How many doctors did you visit before you received a diagnosis?

In the year they diagnosed me alone there was a team of five ophthalmologists, my primary care, and a team of rheumatologists—I dealt only with the rheumatologists’’ expertise in Behcet’s.

Did any of your doctors minimize your symptoms and/or infer that your condition was “all in your head”? If so, how did that make you feel at the time and did it influence your career as a writer?

The bigger issue was doctors misdiagnosing. I have been tested for everything from Herpes to Leukemia to AIDS. That experience did influence my writing of Joshua and the Shadow of Death. Joshua’s misdiagnosis and trial and error with Harold’s childhood are part of what drives Joshua’s narrative in this first novel.

What was the hardest part about waiting for a diagnosis?

Being adopted, I never knew if it was a common genetic problem, or worse if it was something I could pass on to my spouse. There were times I wondered if I would survive, with good reasons. I once survived a fever of 110 degrees. When I was diagnosed at age 32 the symptoms were so advanced; I was given less than 5 years. That was 20 years ago. I keep telling my doctors to hang in there, one of these years they’ll be correct.

The press release also mentions that your “battle with Behcet’s, which has also caused Fibromyalgia and Fibromatosis, make it difficult to physically type” and “slow” down your writing process. What type of things help you to overcome the physical limitations of your conditions on really bad symptom days?

When people would ask me this question in the past, I used to joke that it was better living through Chemistry. Unfortunately, my body is now resistant to common, opioid-based, pain medicines. There are a couple of muscle relaxers I can tolerate in very low doses. Unfortunately, the way I deal with it today is to stop writing when I have a really bad day. To help offset this, I try to take advantage of the good days. On average, I can get in two hours a day, three days a week before needing to take a day off. In the winter it’s less than that.

Do you find it easier to work through pain or take a break if your body is telling you to do so?

I have learned it is better to take a break. I used to try to fight through it. The result was either gibberish on the page or a version of writer’s cramp that would lock my fingers in place for up to two days, even with muscle relaxers. Dealing with the ever-progressive pain has been the toughest part at this point in my life. In my younger days, I worked as an IT Manager, and I was full speed for 365 days a year. It’s been tough learning to put on the tortoiseshell and slow down.

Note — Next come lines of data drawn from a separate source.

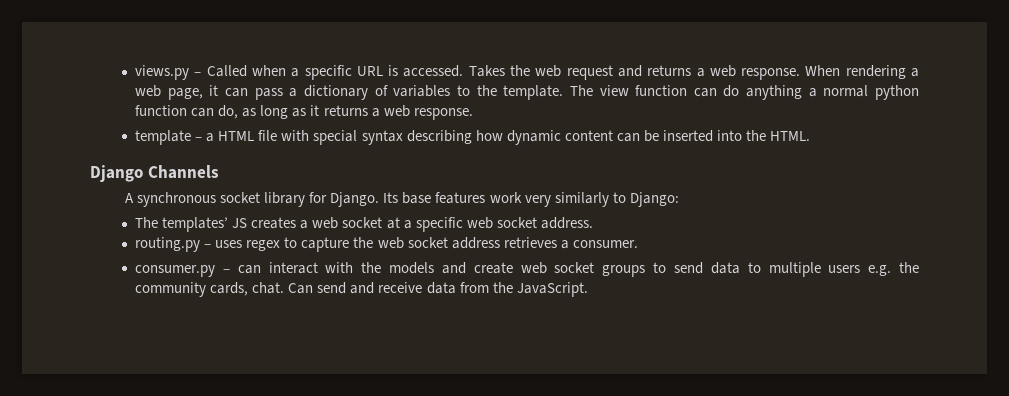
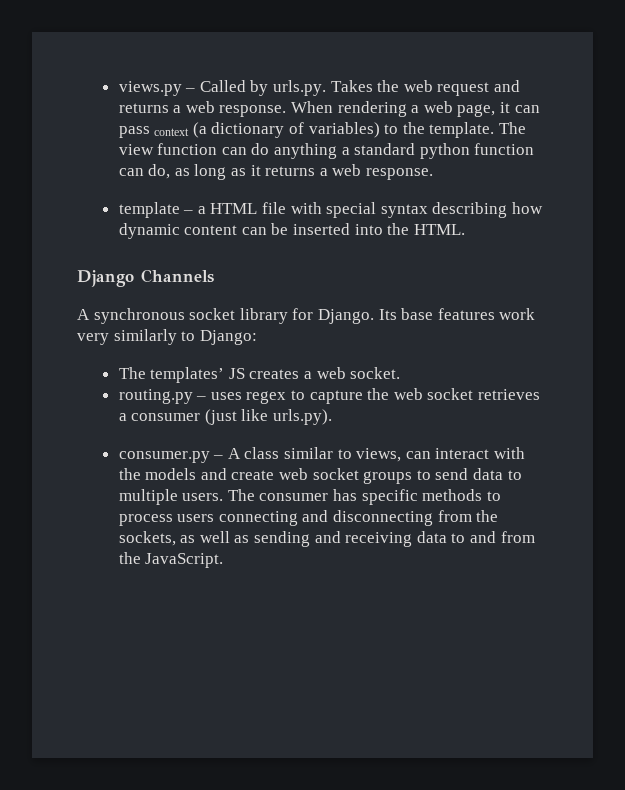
- views.py – Called when a specific URL is accessed. Takes the web request and returns a web response.
+ views.py – Called by urls.py. Takes the web request and returns a web response.
- When rendering a web page, it can pass a dictionary of variables to the template.
+ When rendering a web page, it can pass context (a dictionary of variables) to the template.
- The view function can do anything a normal python function can do, as long as it returns a web response.
+ The view function can do anything a standard python function can do, as long as it returns a web response.
- The templates’ JS creates a web socket at a specific web socket address.
+ The templates’ JS creates a web socket.
- routing.py – uses regex to capture the web socket address retrieves a consumer.
- consumer.py – can interact with the models and create web socket groups to send data to multiple users e.g. the community cards, chat. Can send and receive data from the JavaScript.
+ routing.py – uses regex to capture the web socket retrieves a consumer (just like urls.py).
+ consumer.py – A class similar to views, can interact with the models and create web socket groups to send data to multiple users. The consumer has specific methods to process users connecting and disconnecting from the sockets, as well as sending and receiving data to and from the JavaScript.

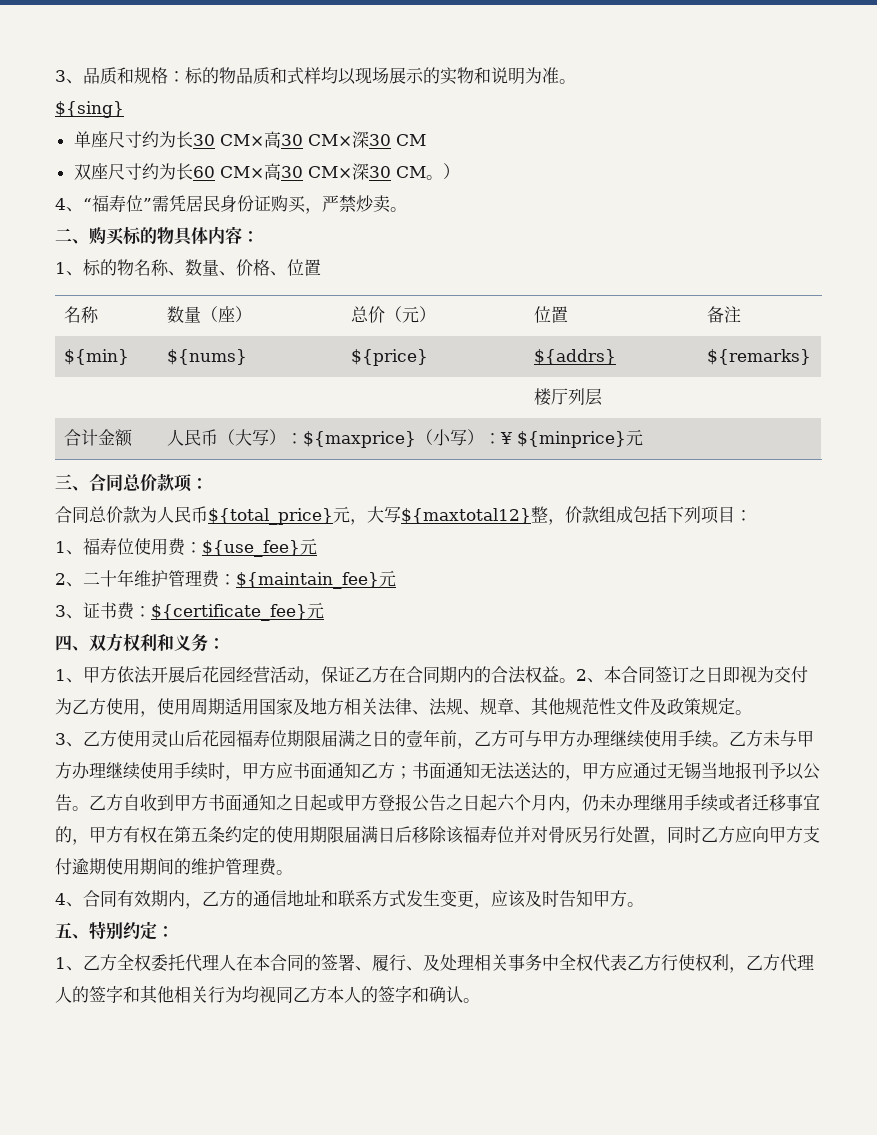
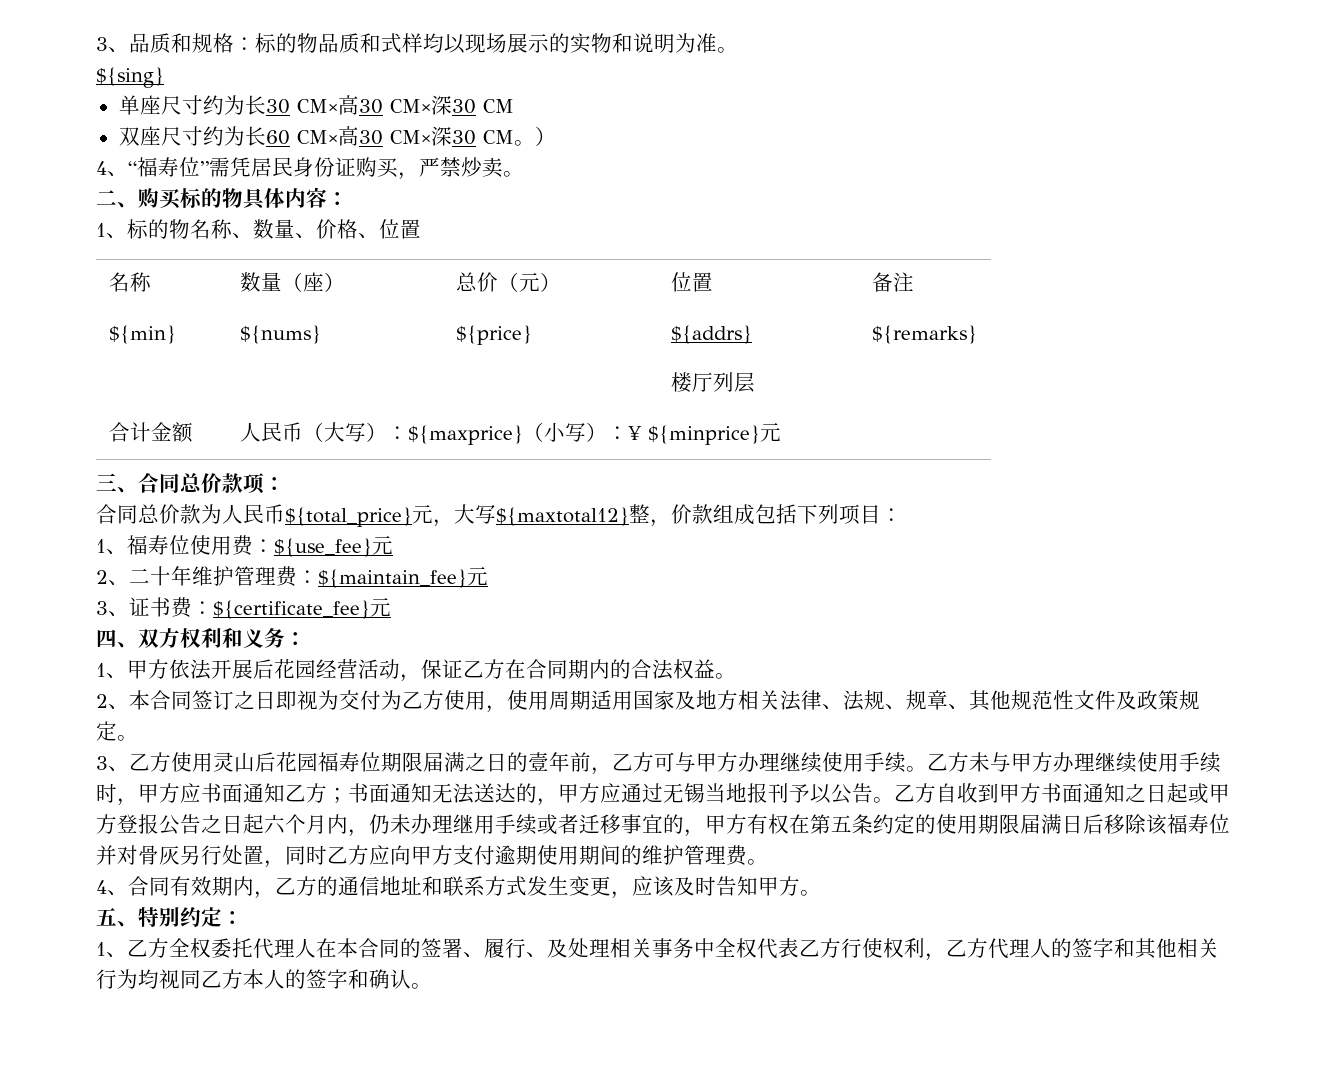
- 1、甲方依法开展后花园经营活动，保证乙方在合同期内的合法权益。2、本合同签订之日即视为交付为乙方使用，使用周期适用国家及地方相关法律、法规、规章、其他规范性文件及政策规定。
+ 1、甲方依法开展后花园经营活动，保证乙方在合同期内的合法权益。
+ 2、本合同签订之日即视为交付为乙方使用，使用周期适用国家及地方相关法律、法规、规章、其他规范性文件及政策规定。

Which symptom(s) do you think limits your ability to write/work?

I have tendonitis and Fibromyalgia in my hands. Also, I have neuropathy in my forearms. All three of those together are what stop my writing on a normal day. Although Behcet’s has taken its toll, it’s these secondary symptoms and diseases that have finally knocked me down several notches. In addition, I injured my back when I was in my early 20’s. Behcet’s loves to go after areas that are already damaged. So, sitting or standing for too long can make me forget about my hands, in a bad way.

There are a lot of running themes and interesting characters, relationships, and critical subjects that are touched on throughout Joshua and the Shadow of Death. How did your personal experiences in having a rare disease and other chronic illnesses influence you to include these elements in the book during the writing process?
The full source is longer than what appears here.